### About this exercise
Print every record below exactly, minus the pictures.

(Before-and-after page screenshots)
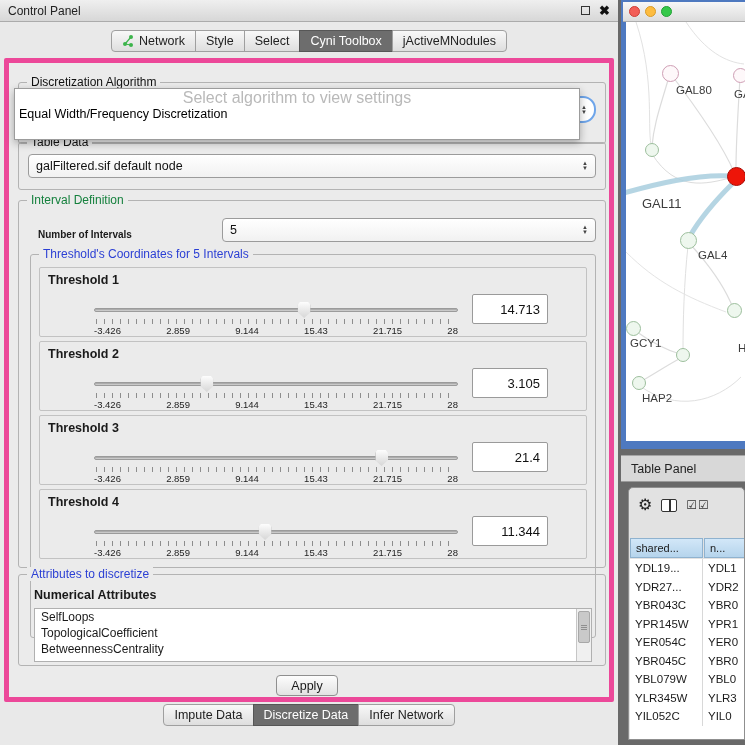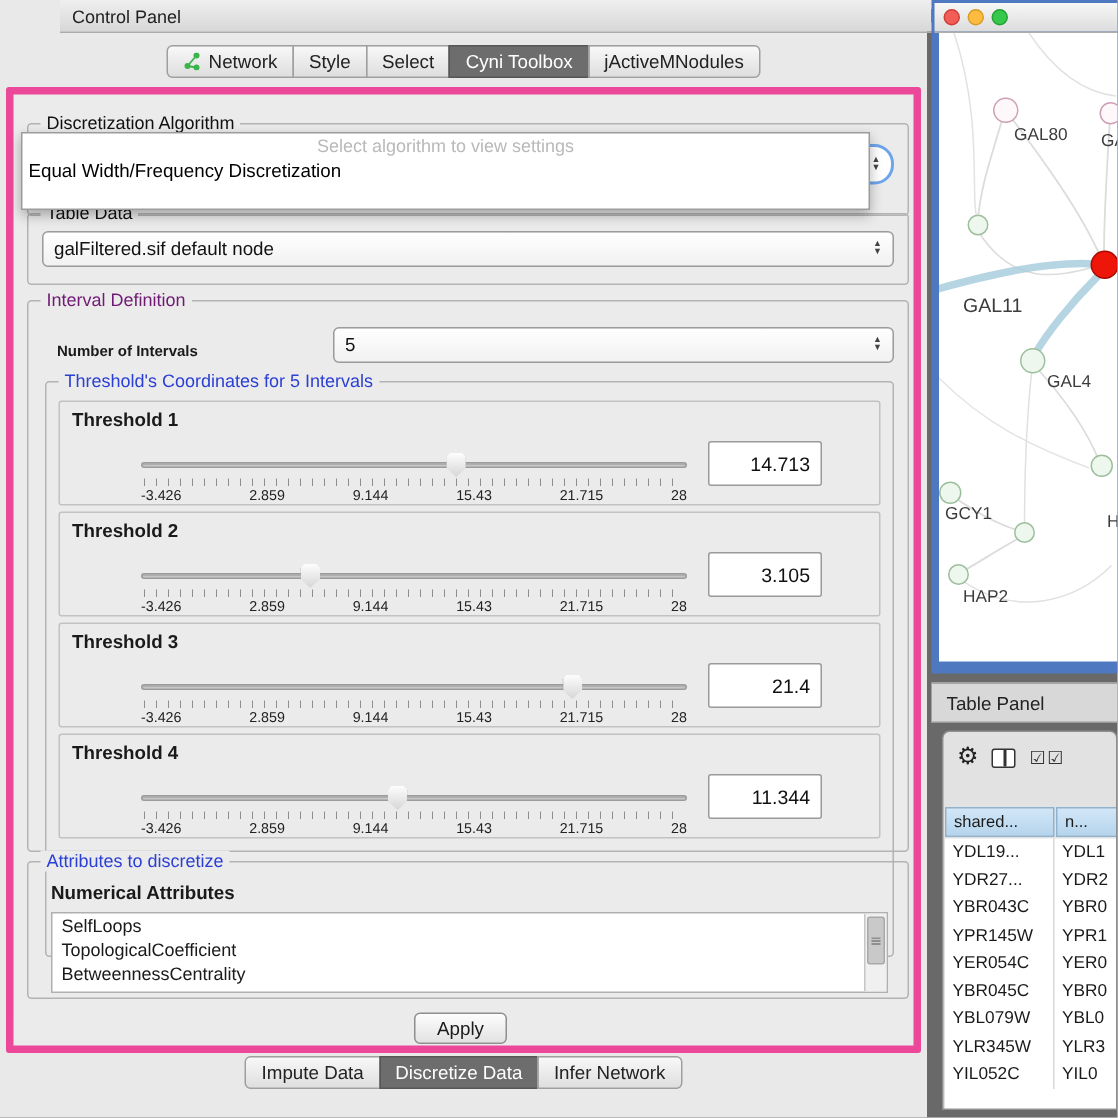--- a/index.html
+++ b/index.html
@@ -3,53 +3,53 @@
 <meta charset="utf-8">
 <style>
   * { box-sizing: border-box; margin: 0; padding: 0; }
   html,body { width:745px; height:745px; overflow:hidden; }
   body { background:#696969; font-family:"Liberation Sans", sans-serif; font-size:12px; color:#1a1a1a; position:relative; }
 
   
   .control-panel { position:absolute; left:0; top:0; width:618px; height:745px; background:#e9e9e9; }
   .titlebar { position:absolute; left:0; top:0; width:618px; height:22px;
     background:linear-gradient(#efefef,#d7d7d7); border-bottom:1px solid #ababab;
-    display:flex; align-items:center; padding:0 8px;margin-left:40px; }
+    display:flex; align-items:center; padding:0 8px; }
   .titlebar .t-title { font-size:12px; color:#222; }
   .titlebar .t-icons { margin-left:auto; display:flex; align-items:center; gap:9px; }
   .float-icon { width:9px; height:9px; border:1.5px solid #333; display:inline-block; }
   .close-icon { font-size:13px; font-weight:bold; color:#111; line-height:10px; cursor:default; }
 
   .top-tabs { position:absolute; left:0; top:30px; width:618px; height:24px; display:flex; justify-content:center; }
   .tab-btn { height:22px; display:flex; align-items:center; gap:5px; padding:0 10px;
     background:linear-gradient(#f8f8f8,#dedede); border:1px solid #9f9f9f; margin-left:-1px;
     font-size:12.5px; color:#222; white-space:nowrap; }
   .tab-btn:first-child { border-radius:4px 0 0 4px; margin-left:0; }
   .tab-btn:last-child { border-radius:0 4px 4px 0; }
   .tab-btn.selected { background:#6d6d6d; color:#fff; border-color:#565656; }
 
   .main-panel { position:absolute; left:4px; top:58px; width:610px; height:644px;
     background:#ebebeb; border:5px solid #ec4899; border-radius:2px; }
 
   .group { position:absolute; border:1px solid #b3b3b3; border-radius:3px; }
   .group-title { position:absolute; top:-8px; left:8px; background:#ebebeb; padding:0 4px; font-size:12px; color:#111; white-space:nowrap; }
-  .group-title.green { color:#701a75; }
+  .group-title.green { color:#15803d; }
   .group-title.blue { color:#2b3fd4; }
 
   .combo { position:absolute; background:linear-gradient(#ffffff,#f1f1f1); border:1px solid #9b9b9b;
     border-radius:4px; display:flex; align-items:center; padding:0 7px; font-size:12.5px; color:#111; }
   .stepper { margin-left:auto; display:flex; flex-direction:column; align-items:center; line-height:5px; }
   .stepper span { font-size:6px; color:#444; }
 
   
   .algo-group { left:9px; top:19px; width:588px; height:62px; }
   .algo-combo { left:19px; top:33px; width:568px; height:27px; border:2px solid #6ea5ea; border-radius:13px; background:#fff; z-index:1; }
   .popup { position:absolute; left:5px; top:25px; width:566px; height:52px; background:#fff;
     border:1px solid #9c9c9c; box-shadow:0 3px 8px rgba(0,0,0,0.3); z-index:9; }
-  .popup-hint { text-align:center; color:#b9b9b9; font-size:12px; height:17px; line-height:17px; }
+  .popup-hint { text-align:center; color:#b9b9b9; font-size:16px; height:17px; line-height:17px; }
   .popup-opt { font-size:12.5px; padding-left:4px; height:16px; line-height:16px; color:#000; white-space:nowrap; }
   .popup-opt.bold { font-weight:bold; }
 
   .td-group { left:9px; top:79px; width:588px; height:48px; }
   .td-combo { left:19px; top:91px; width:568px; height:24px; }
 
   .interval-group { left:9px; top:137px; width:588px; height:368px; }
   .num-label { position:absolute; left:19px; top:28px; font-weight:bold; font-size:10px; }
   .num-combo { left:203px; top:17px; width:374px; height:24px; }
   .thresh-group { left:11px; top:53px; width:566px; height:384px; padding-top:12px; }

### Result of this exercise
--- a/index.html
+++ b/index.html
@@ -3,53 +3,53 @@
 <meta charset="utf-8">
 <style>
   * { box-sizing: border-box; margin: 0; padding: 0; }
   html,body { width:745px; height:745px; overflow:hidden; }
   body { background:#696969; font-family:"Liberation Sans", sans-serif; font-size:12px; color:#1a1a1a; position:relative; }
 
   
   .control-panel { position:absolute; left:0; top:0; width:618px; height:745px; background:#e9e9e9; }
   .titlebar { position:absolute; left:0; top:0; width:618px; height:22px;
     background:linear-gradient(#efefef,#d7d7d7); border-bottom:1px solid #ababab;
-    display:flex; align-items:center; padding:0 8px;margin-left:40px; }
+    display:flex; align-items:center; padding:0 8px; }
   .titlebar .t-title { font-size:12px; color:#222; }
   .titlebar .t-icons { margin-left:auto; display:flex; align-items:center; gap:9px; }
   .float-icon { width:9px; height:9px; border:1.5px solid #333; display:inline-block; }
   .close-icon { font-size:13px; font-weight:bold; color:#111; line-height:10px; cursor:default; }
 
   .top-tabs { position:absolute; left:0; top:30px; width:618px; height:24px; display:flex; justify-content:center; }
   .tab-btn { height:22px; display:flex; align-items:center; gap:5px; padding:0 10px;
     background:linear-gradient(#f8f8f8,#dedede); border:1px solid #9f9f9f; margin-left:-1px;
     font-size:12.5px; color:#222; white-space:nowrap; }
   .tab-btn:first-child { border-radius:4px 0 0 4px; margin-left:0; }
   .tab-btn:last-child { border-radius:0 4px 4px 0; }
   .tab-btn.selected { background:#6d6d6d; color:#fff; border-color:#565656; }
 
   .main-panel { position:absolute; left:4px; top:58px; width:610px; height:644px;
     background:#ebebeb; border:5px solid #ec4899; border-radius:2px; }
 
   .group { position:absolute; border:1px solid #b3b3b3; border-radius:3px; }
   .group-title { position:absolute; top:-8px; left:8px; background:#ebebeb; padding:0 4px; font-size:12px; color:#111; white-space:nowrap; }
-  .group-title.green { color:#701a75; }
+  .group-title.green { color:#15803d; }
   .group-title.blue { color:#2b3fd4; }
 
   .combo { position:absolute; background:linear-gradient(#ffffff,#f1f1f1); border:1px solid #9b9b9b;
     border-radius:4px; display:flex; align-items:center; padding:0 7px; font-size:12.5px; color:#111; }
   .stepper { margin-left:auto; display:flex; flex-direction:column; align-items:center; line-height:5px; }
   .stepper span { font-size:6px; color:#444; }
 
   
   .algo-group { left:9px; top:19px; width:588px; height:62px; }
   .algo-combo { left:19px; top:33px; width:568px; height:27px; border:2px solid #6ea5ea; border-radius:13px; background:#fff; z-index:1; }
   .popup { position:absolute; left:5px; top:25px; width:566px; height:52px; background:#fff;
     border:1px solid #9c9c9c; box-shadow:0 3px 8px rgba(0,0,0,0.3); z-index:9; }
-  .popup-hint { text-align:center; color:#b9b9b9; font-size:12px; height:17px; line-height:17px; }
+  .popup-hint { text-align:center; color:#b9b9b9; font-size:16px; height:17px; line-height:17px; }
   .popup-opt { font-size:12.5px; padding-left:4px; height:16px; line-height:16px; color:#000; white-space:nowrap; }
   .popup-opt.bold { font-weight:bold; }
 
   .td-group { left:9px; top:79px; width:588px; height:48px; }
   .td-combo { left:19px; top:91px; width:568px; height:24px; }
 
   .interval-group { left:9px; top:137px; width:588px; height:368px; }
   .num-label { position:absolute; left:19px; top:28px; font-weight:bold; font-size:10px; }
   .num-combo { left:203px; top:17px; width:374px; height:24px; }
   .thresh-group { left:11px; top:53px; width:566px; height:384px; padding-top:12px; }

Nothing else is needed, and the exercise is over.